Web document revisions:
────────────────

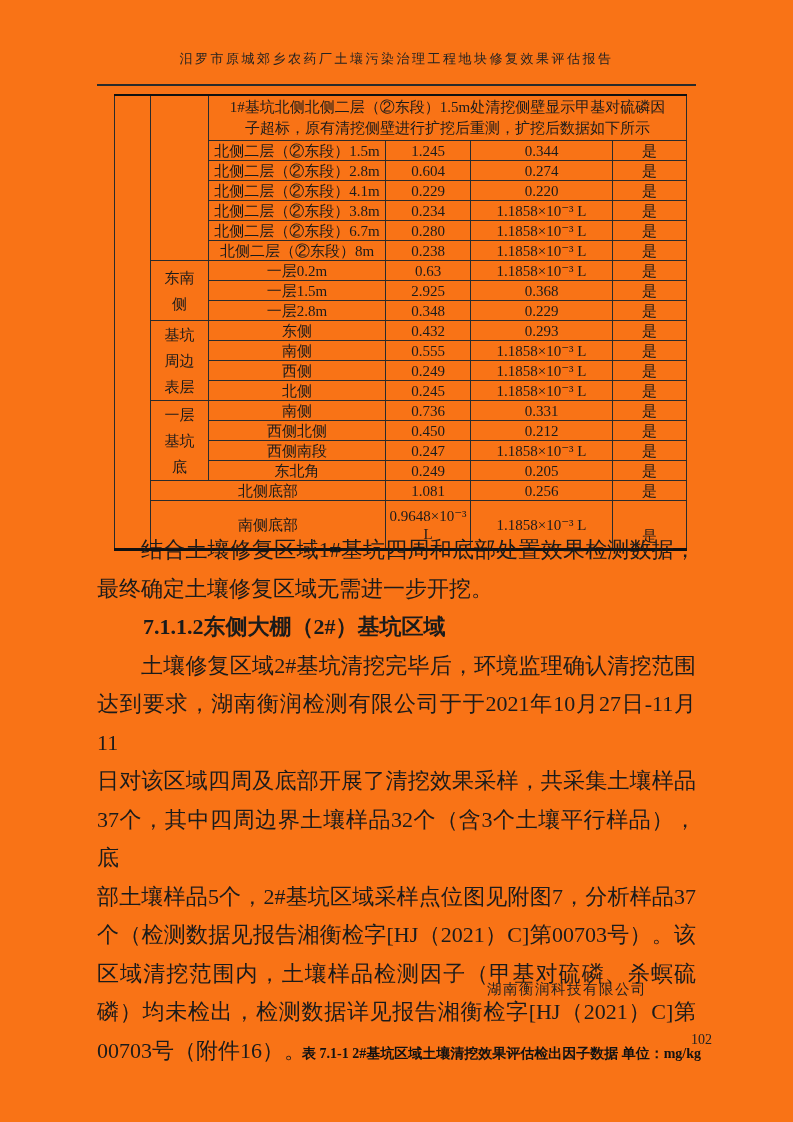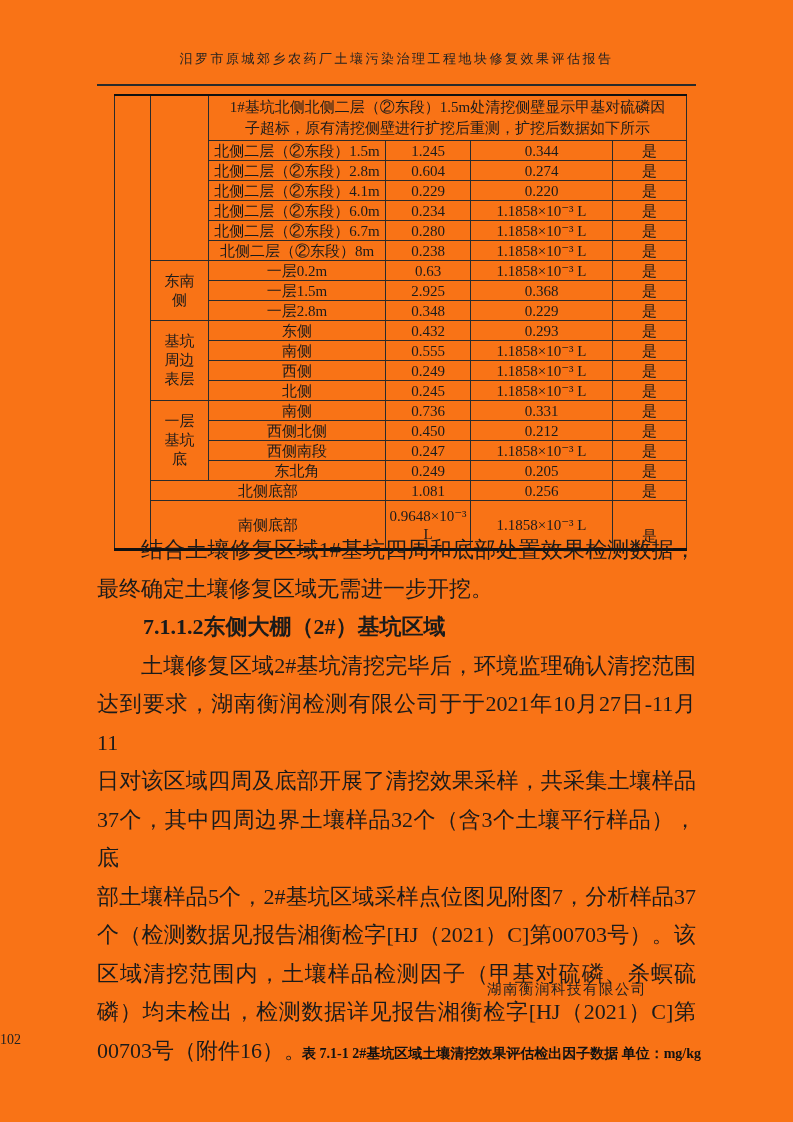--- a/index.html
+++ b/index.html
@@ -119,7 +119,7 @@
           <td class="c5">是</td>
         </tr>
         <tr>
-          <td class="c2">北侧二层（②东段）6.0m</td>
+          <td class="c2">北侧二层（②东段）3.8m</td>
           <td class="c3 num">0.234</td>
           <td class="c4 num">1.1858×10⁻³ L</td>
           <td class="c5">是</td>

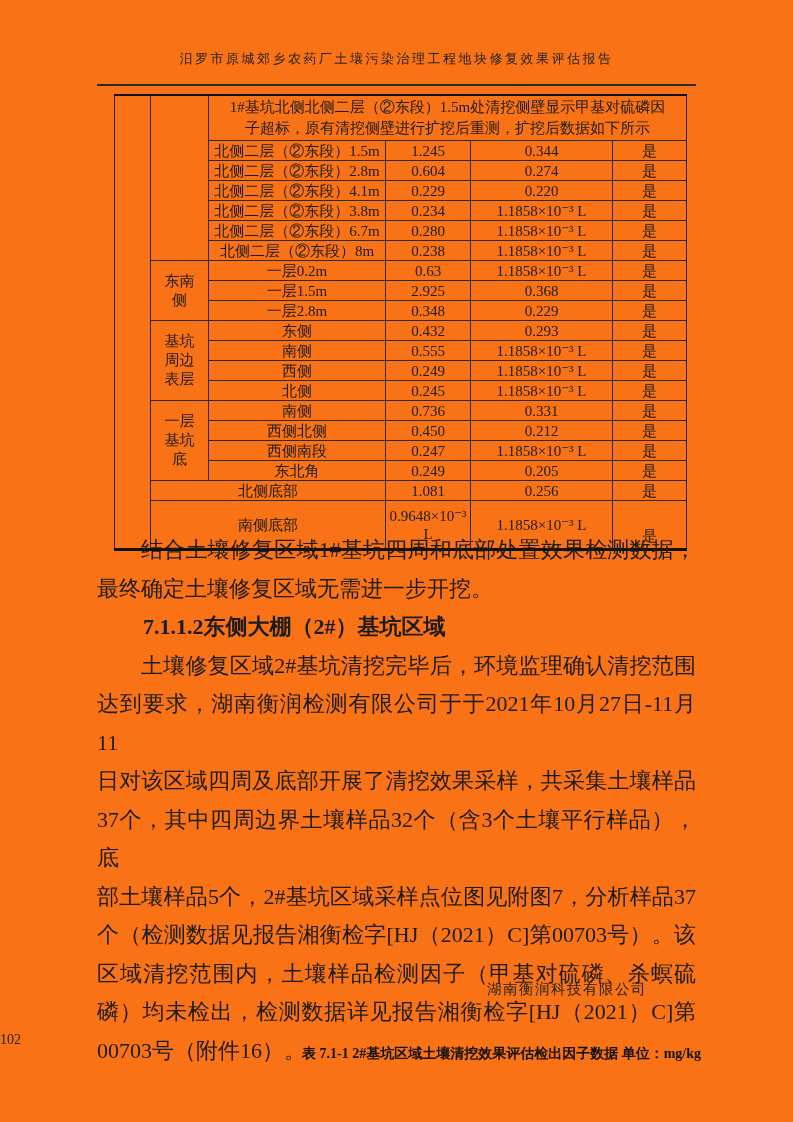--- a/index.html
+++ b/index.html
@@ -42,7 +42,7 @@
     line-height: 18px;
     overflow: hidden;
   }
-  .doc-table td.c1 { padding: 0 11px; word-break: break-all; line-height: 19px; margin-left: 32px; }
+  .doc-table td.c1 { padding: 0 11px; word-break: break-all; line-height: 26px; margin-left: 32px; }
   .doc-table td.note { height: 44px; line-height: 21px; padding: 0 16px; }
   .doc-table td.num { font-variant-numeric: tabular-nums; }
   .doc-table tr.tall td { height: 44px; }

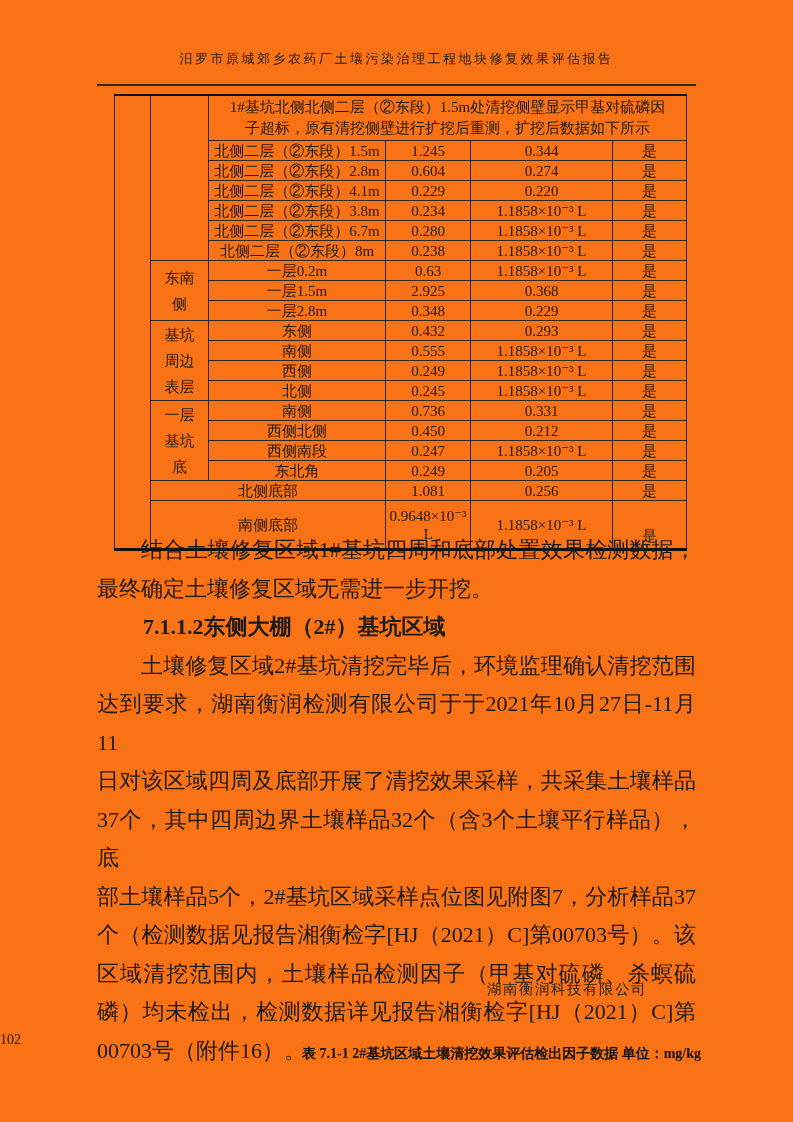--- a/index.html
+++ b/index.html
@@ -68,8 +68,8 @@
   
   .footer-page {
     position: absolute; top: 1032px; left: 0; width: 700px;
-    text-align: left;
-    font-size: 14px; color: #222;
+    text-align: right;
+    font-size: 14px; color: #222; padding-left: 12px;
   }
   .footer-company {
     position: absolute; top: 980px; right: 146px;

────────────────

## Task details
In the records above, locate the line containing "break-all; line-height: 26px;", then copy exactly that line and every line after it through the end, omitting pictures.

## Task output
+  .doc-table td.c1 { padding: 0 11px; word-break: break-all; line-height: 26px; margin-left: 32px; }
   .doc-table td.note { height: 44px; line-height: 21px; padding: 0 16px; }
   .doc-table td.num { font-variant-numeric: tabular-nums; }
   .doc-table tr.tall td { height: 44px; }

--- a/index.html
+++ b/index.html
@@ -68,8 +68,8 @@
   
   .footer-page {
     position: absolute; top: 1032px; left: 0; width: 700px;
-    text-align: left;
-    font-size: 14px; color: #222;
+    text-align: right;
+    font-size: 14px; color: #222; padding-left: 12px;
   }
   .footer-company {
     position: absolute; top: 980px; right: 146px;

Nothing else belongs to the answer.